We present an unusual case of acute ischaemic stroke secondary to thrombosed mycotic aneurysm with subsequent early aneurysmal rupture and subarachnoid haemorrhage, successfully treated with endovascular coil embolisation of the thrombosed segment. Imaging correlates are presented demonstrating successful endovascular management despite vessel occlusion precluding angiographic visualisation of the aneurysmal segment. Imaging and clinical follow-up is provided demonstrating durable occlusion and excellent clinical outcome with full functional recovery.

Background

Mycotic aneurysms are an unusual cause of subarachnoid haemorrhage but represent a potentially growing segment of haemorrhagic cerebrovascular disease as the opioid epidemic continues in the USA, with associated increased rates of bacterial endocarditis. Mycotic aneurysms may have varying presentations, including haemorrhagic, secondary to rupture, as well as ischaemic, secondary to thrombosis. Their endovascular management may be challenging due to frequent distal location, lesion friability, as well as occasional occult nature on angiographic studies. While the majority of these types of lesions currently develop in the setting of bacterial endocarditis often related to intravenous drug abuse, it is important to consider other causative factors such as dental or periodontal disease as well as metastatic aneurysm formation in diseases such as cardiac myxomas.

Case presentation

A late middle-aged male patient presented to the emergency department with the acute onset of left-sided facial and hemibody weakness, sensory neglect and dysarthria with National Institutes of Health (NIH) stroke scale of 9. He underwent CT and CT angiography demonstrating branch occlusion within the right M2 superior division with hypoattenuation of the associated vascular territory. A small rounded focus of associated hyperattenuation was noted distal to the site of vessel occlusion, initially interpreted as focal haemorrhagic transformation (figure 1). Given the concern for focal haemorrhagic transformation, the patient was not deemed a candidate for mechanical thrombectomy or intravenous thrombolytics.

Figure 1

(A) Axial non-contrast CT head demonstrating rounded hyperattenuating focus within the right Sylvian fissure (arrow) and (B) developing right middle cerebral artery (MCA) infarction (*).
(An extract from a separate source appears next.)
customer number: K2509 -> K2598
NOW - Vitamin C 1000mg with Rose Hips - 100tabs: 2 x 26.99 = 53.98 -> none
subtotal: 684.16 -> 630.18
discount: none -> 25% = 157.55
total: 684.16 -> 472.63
The patient was transferred to the intensive care unit, where he subsequently developed a severe headache and decreased level of consciousness, Glasgow Coma Scale 13, with unchanged pattern of focal neurologic deficits. He was taken for follow-up CT which demonstrated diffuse sulcal and cisternal subarachnoid haemorrhage, centred predominantly within the right Sylvian fissure. CT angiography was repeated which demonstrated persistent occlusion of the right M2 superior division branch and no demonstrable source of subarachnoid haemorrhage (figure 2).

Figure 2

(A) Follow-up non-contrast CT after exam decline demonstrating new cisternal subarachnoid haemorrhage (*) and (B) CT angiogram demonstrating non-filling of right M2/M3 branch (arrow).

Neurointerventional service was consulted, with plan for angiographic evaluation and possible endovascular management. During preoperative assessment, the patient was noted to have profound dental and periodontal disease and endorsed self-extracting an abscessed tooth approximately 2 weeks prior to presentation. The patient and family denied any history of intravenous drug abuse. Toxicology screen was negative.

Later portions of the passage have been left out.